Canada becomes tyrannical | News, Sports, Jobs
This week, Canadian Prime Minister Justin Trudeau, the light-hearted and unpopular elected leader of a country with a 93% vaccination rate for those over 60 and an 84% total vaccination rate, announced that he would invoke the Emergency Measures Act to crack down on the Freedom Convoy – a group of protesters opposed to government vaccination mandates for truck drivers. Trudeau announced breathlessly that the invocation of the law was in fact “reasonable and proportionate”. His public security minister, Marco Mendicino, said the actions were necessary thanks to “bullying, harassment and expressions of hatred.”

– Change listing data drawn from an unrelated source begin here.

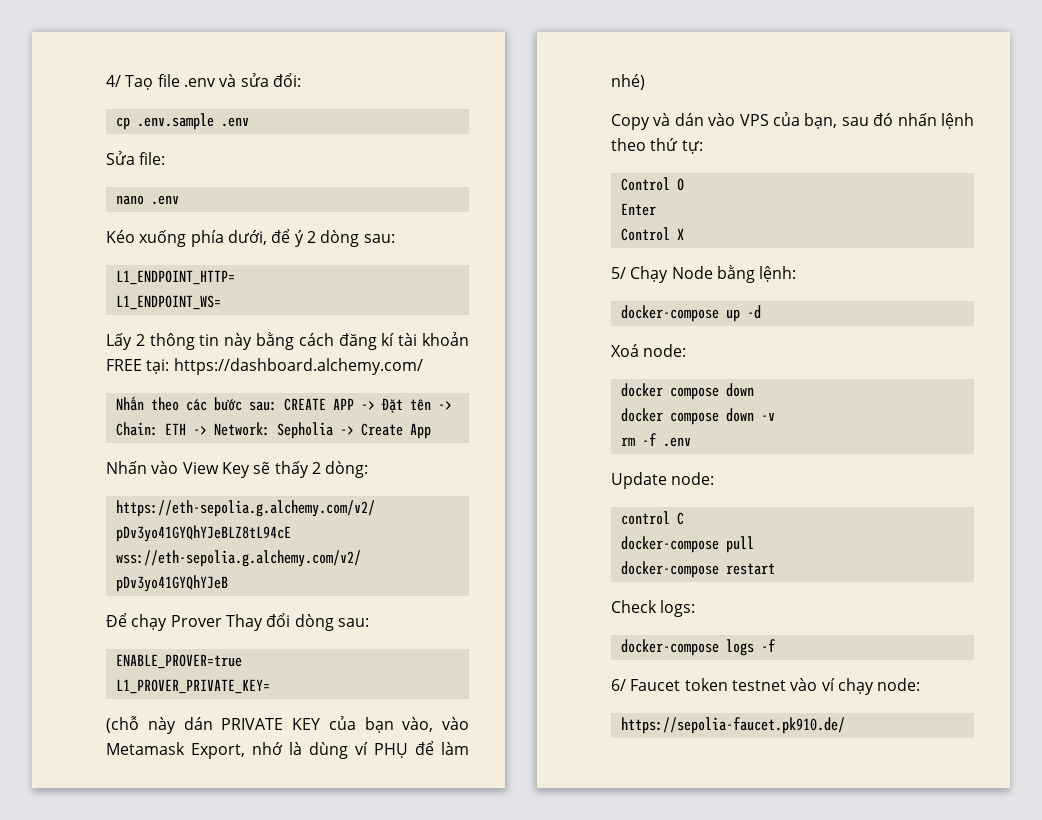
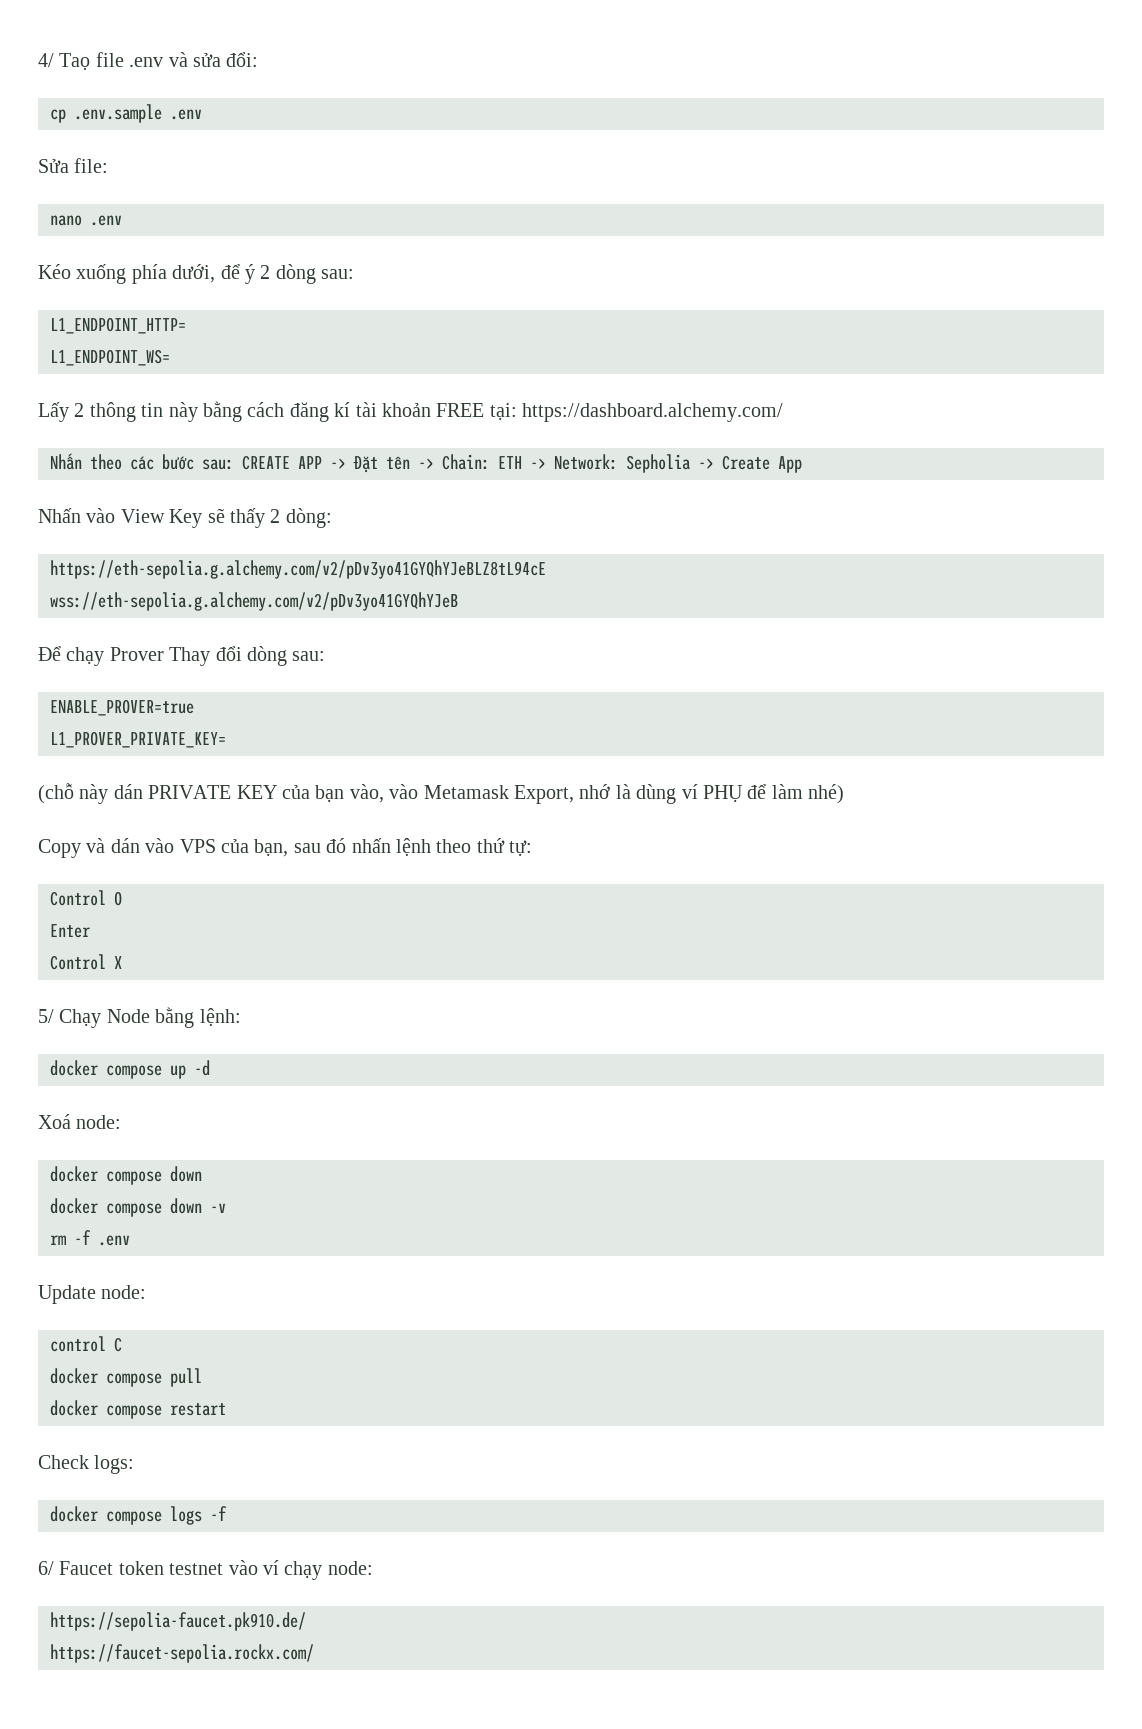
- docker-compose up -d
+ docker compose up -d
- docker-compose pull
+ docker compose pull
- docker-compose restart
+ docker compose restart
- docker-compose logs -f
+ docker compose logs -f
+ https://faucet-sepolia.rockx.com/

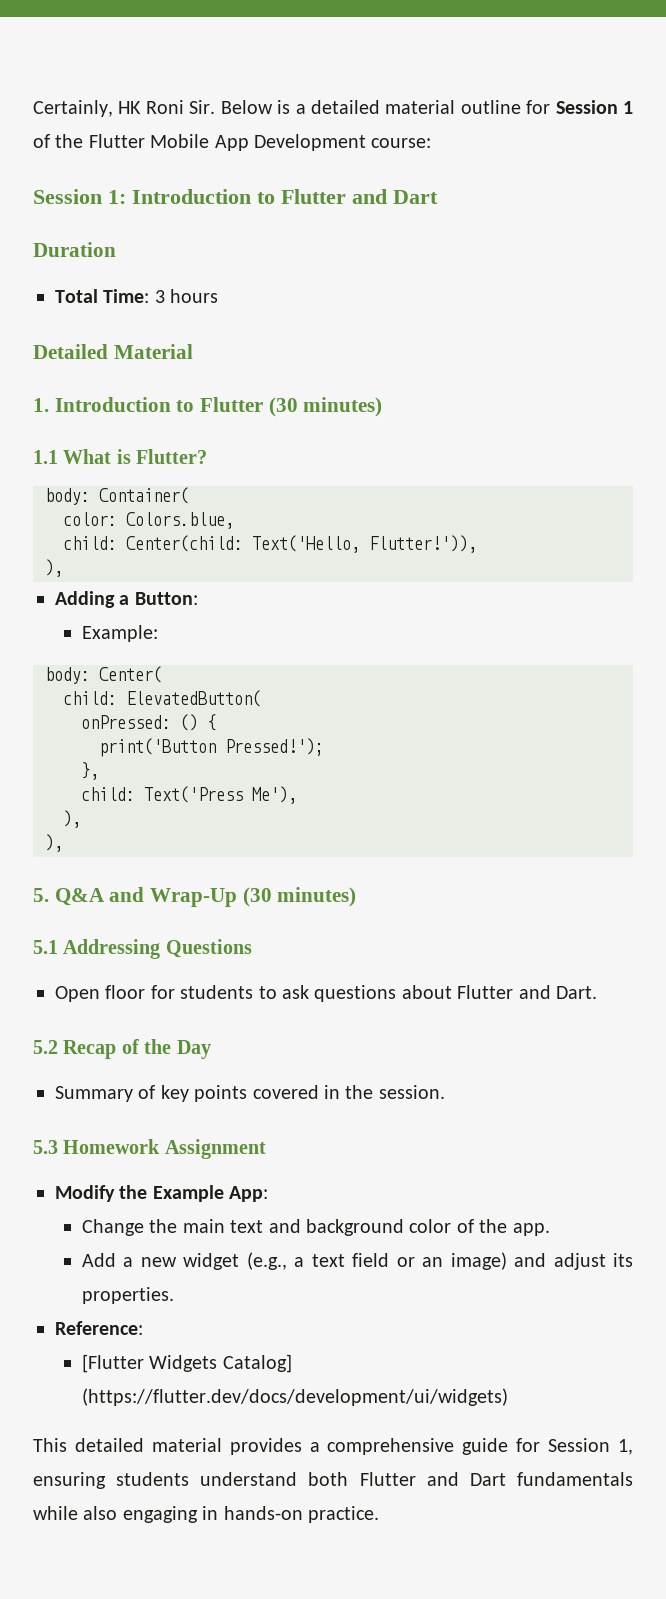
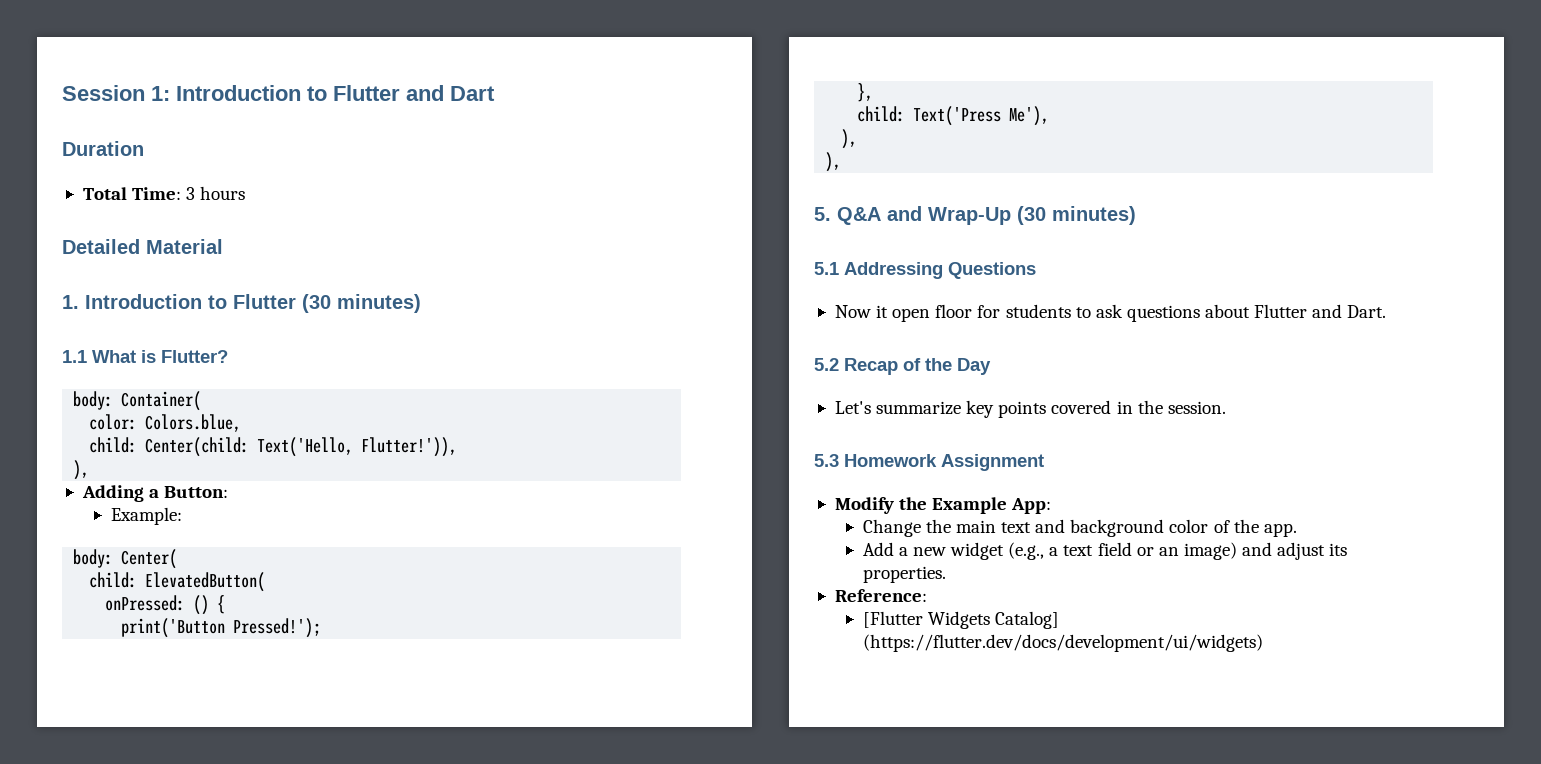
- Certainly, HK Roni Sir. Below is a detailed material outline for Session 1 of the Flutter Mobile App Development course:
- Open floor for students to ask questions about Flutter and Dart.
+ Now it open floor for students to ask questions about Flutter and Dart.
- Summary of key points covered in the session.
+ Let's summarize key points covered in the session.
- This detailed material provides a comprehensive guide for Session 1, ensuring students understand both Flutter and Dart fundamentals while also engaging in hands-on practice.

Why the government would need to invoke emergency powers to move certain trucks remains incomprehensible; after all, the police had just removed the trucks from the Ambassador Bridge, reopening this trade artery with the United States. Meanwhile, provinces across Canada have already begun easing their COVID-19 restrictions, from vaccine passports to face coverings. There is no emergency here that would justify the use of Emergencies Act – as the BBC even noted, “It is not yet clear what scenario Mr. Trudeau would rely on to justify the use of emergency law – (relevant threats have not) been clearly present in Ontario.”
Nonetheless, Finance Minister Chrystia Freeland explained that the government would expand laws designed to stop the financing of terrorism to now encompass the suppression of political dissent: “Financial service providers will be able to immediately freeze or suspend an account without a court order. By doing so, they will be protected against civil liability for acts done in good faith. In plain English, this means that the Government of Canada has now allowed banks to freeze accounts that donate money to political causes the government does not like.
The move to unbank disadvantaged political actors has already gained momentum – in January 2021, PayPal blocked a Christian crowdfunding site from using its services; the following month, Paypal announced it would work with the left-leaning Southern Poverty Law Center to find users to get started. As one of the original creators of Paypal, David Sacks, wrote, “When your name lands on a do-not-buy list created by a consortium of private fintech companies, who can you turn to?” In Canada, it’s worse than that: unbanking has become government sponsored.
And if Trudeau is able to invoke emergency powers to unbank his political opponents — people he has called racist simply for opposing his vaccination mandates — where, precisely, does that end? does he? What would prevent powerful political actors from violating freedoms under the same pretext?
The answer, of course, is nothing. And that is perhaps the point: from now on, dissent against leftist perspectives can be criminalized. Be careful what you say – your bank account is at stake.
Over the past century, the political left made a promise: if given increasingly centralized power, it would protect its citizens, especially in times of emergency. That promise has always been a lie, but the pandemic has exploded in a particularly blatant way. This left the left with two options: abandon this article of faith, an idea central to their whole worldview; or to persecute heretics. Trudeau, unsurprisingly, chose the latter. Emergency powers will be needed until the people enthusiastically accept that their superiors in government must govern them.